→ **Problem details**
Without the pictures, return each record as it appears.

→ **Information**
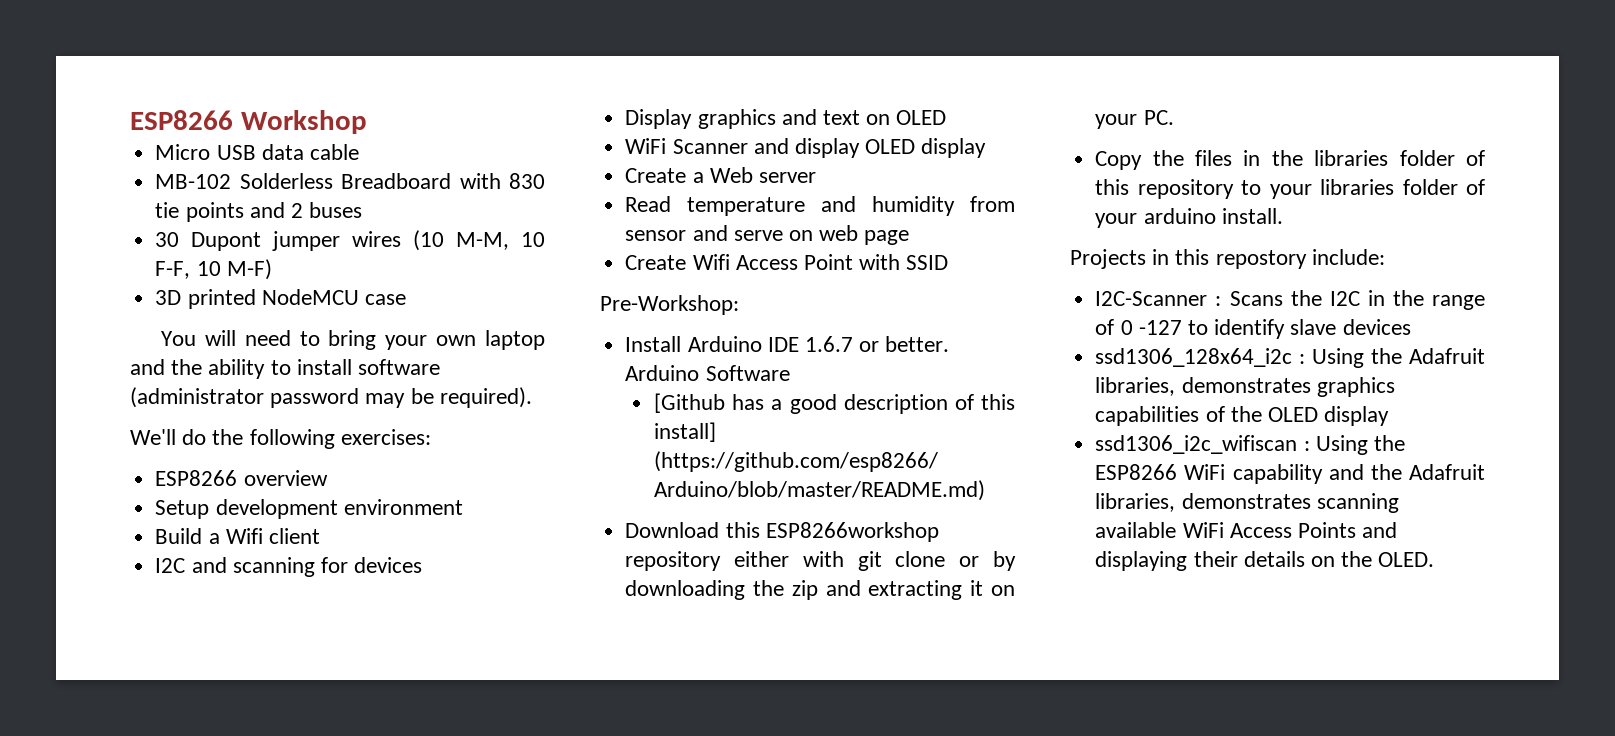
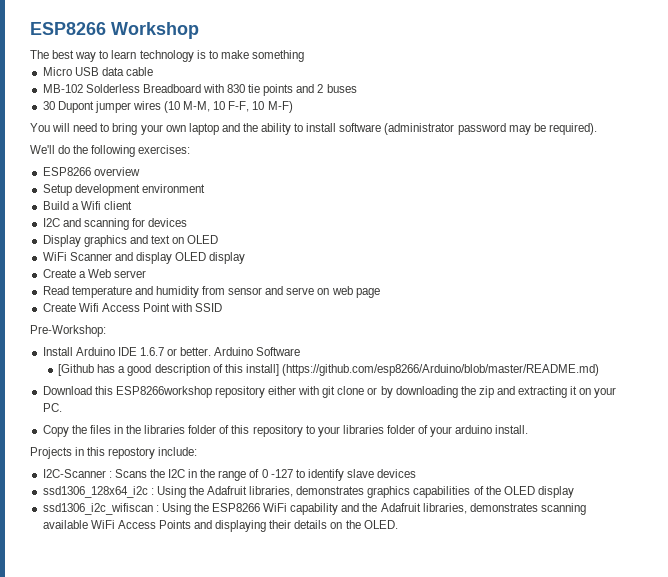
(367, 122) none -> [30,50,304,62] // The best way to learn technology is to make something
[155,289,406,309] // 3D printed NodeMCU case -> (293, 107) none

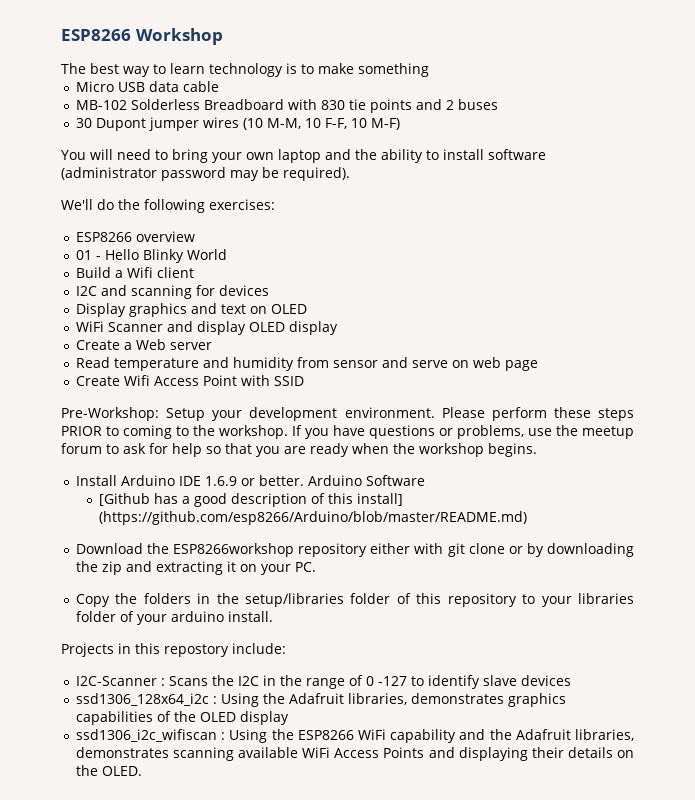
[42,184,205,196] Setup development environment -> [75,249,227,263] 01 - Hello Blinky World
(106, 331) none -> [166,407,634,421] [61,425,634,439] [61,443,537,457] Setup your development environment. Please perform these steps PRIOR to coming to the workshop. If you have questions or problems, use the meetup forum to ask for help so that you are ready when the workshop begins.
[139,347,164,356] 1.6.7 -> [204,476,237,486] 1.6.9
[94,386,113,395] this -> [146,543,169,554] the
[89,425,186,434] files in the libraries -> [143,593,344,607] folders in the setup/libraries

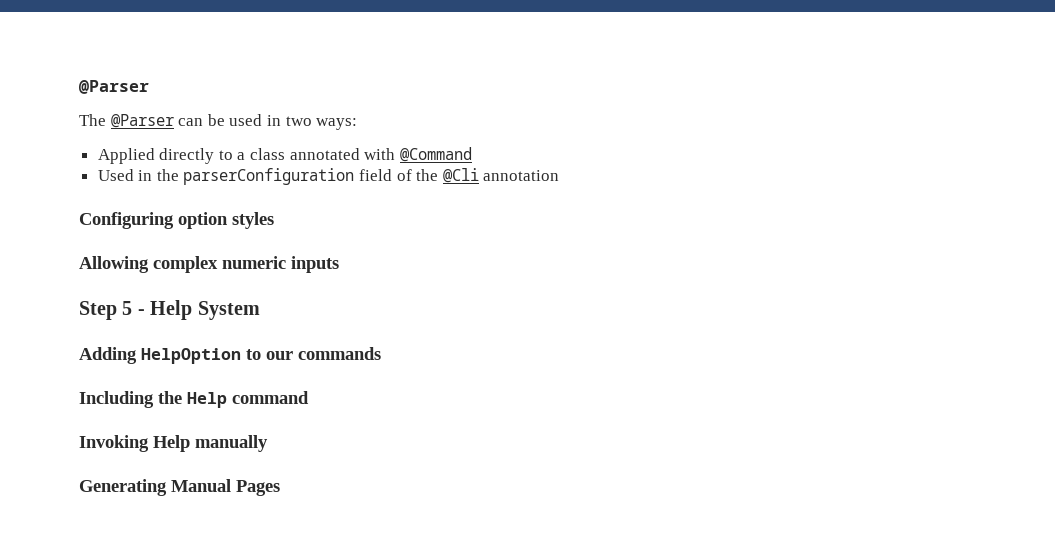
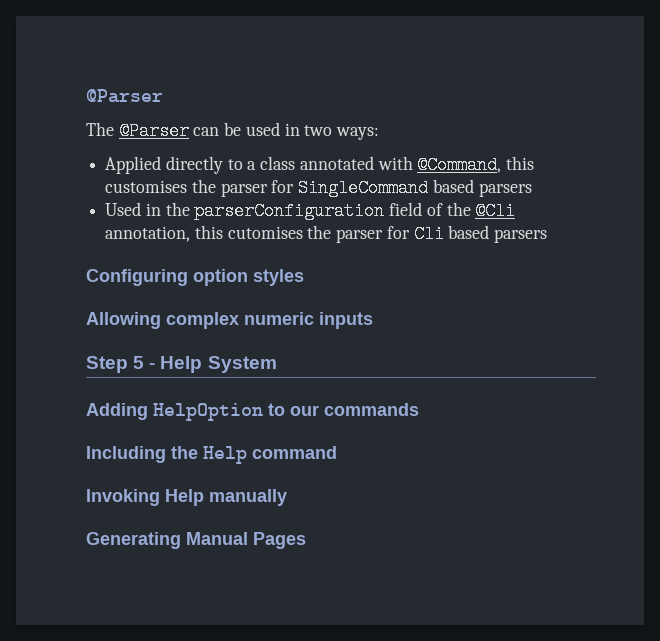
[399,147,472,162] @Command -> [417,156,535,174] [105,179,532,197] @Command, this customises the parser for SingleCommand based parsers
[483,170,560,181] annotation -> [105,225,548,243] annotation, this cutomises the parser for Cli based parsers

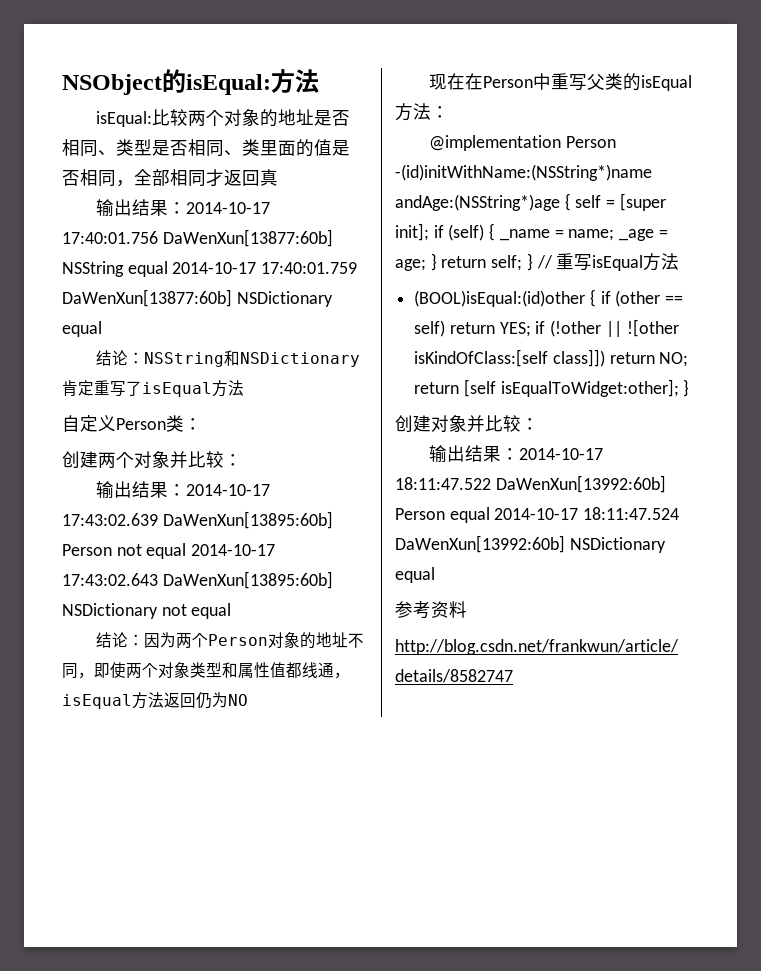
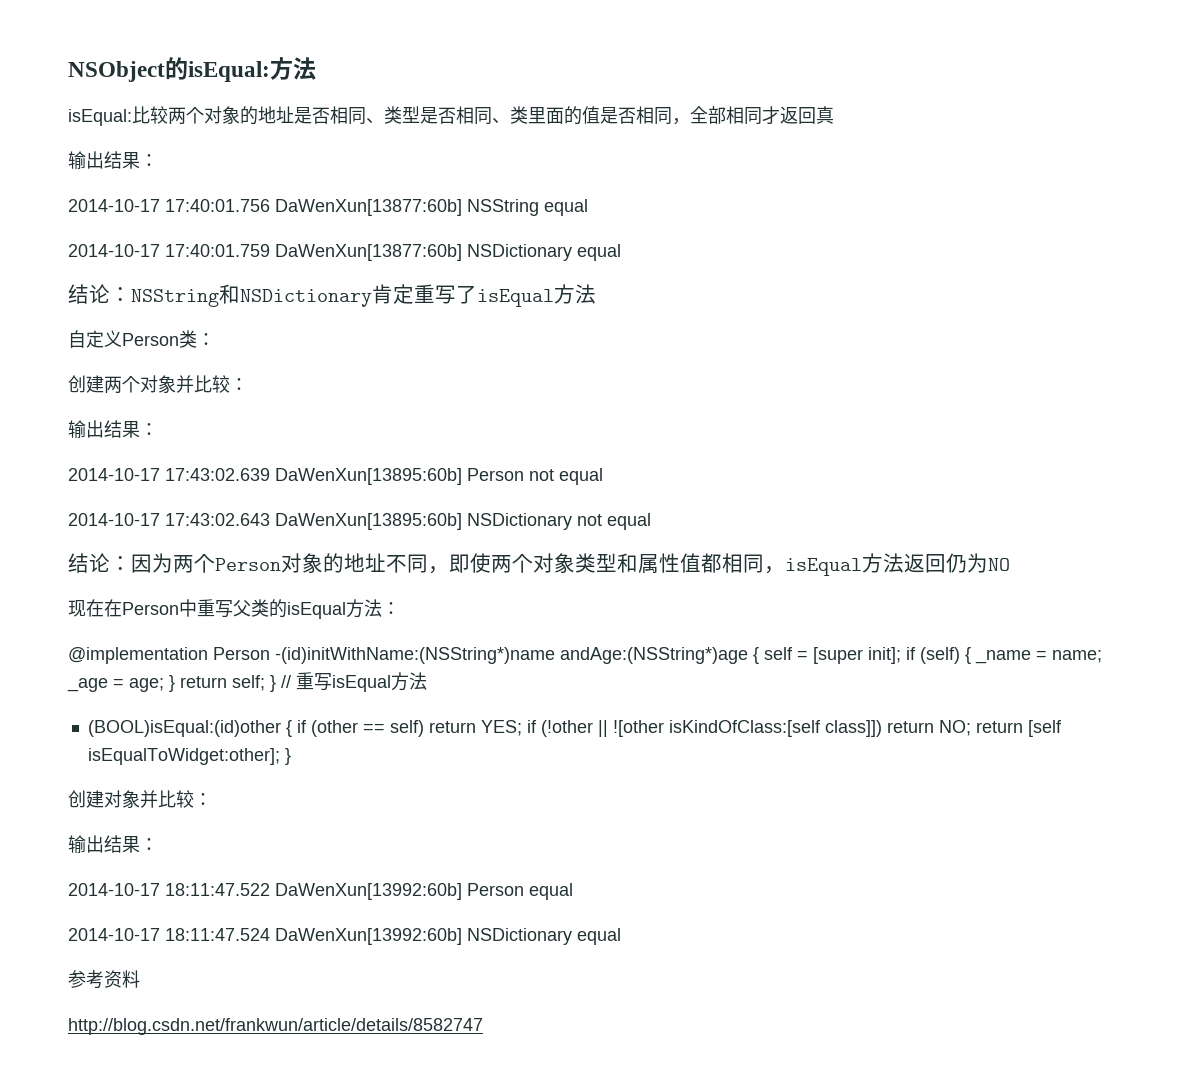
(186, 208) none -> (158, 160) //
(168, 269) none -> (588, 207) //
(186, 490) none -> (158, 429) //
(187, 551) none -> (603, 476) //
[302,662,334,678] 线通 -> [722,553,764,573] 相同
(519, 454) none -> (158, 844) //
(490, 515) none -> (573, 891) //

→ **Response area**
(367, 122) none -> [30,50,304,62] // The best way to learn technology is to make something
[155,289,406,309] // 3D printed NodeMCU case -> (293, 107) none

[42,184,205,196] Setup development environment -> [75,249,227,263] 01 - Hello Blinky World
(106, 331) none -> [166,407,634,421] [61,425,634,439] [61,443,537,457] Setup your development environment. Please perform these steps PRIOR to coming to the workshop. If you have questions or problems, use the meetup forum to ask for help so that you are ready when the workshop begins.
[139,347,164,356] 1.6.7 -> [204,476,237,486] 1.6.9
[94,386,113,395] this -> [146,543,169,554] the
[89,425,186,434] files in the libraries -> [143,593,344,607] folders in the setup/libraries

[399,147,472,162] @Command -> [417,156,535,174] [105,179,532,197] @Command, this customises the parser for SingleCommand based parsers
[483,170,560,181] annotation -> [105,225,548,243] annotation, this cutomises the parser for Cli based parsers

(186, 208) none -> (158, 160) //
(168, 269) none -> (588, 207) //
(186, 490) none -> (158, 429) //
(187, 551) none -> (603, 476) //
[302,662,334,678] 线通 -> [722,553,764,573] 相同
(519, 454) none -> (158, 844) //
(490, 515) none -> (573, 891) //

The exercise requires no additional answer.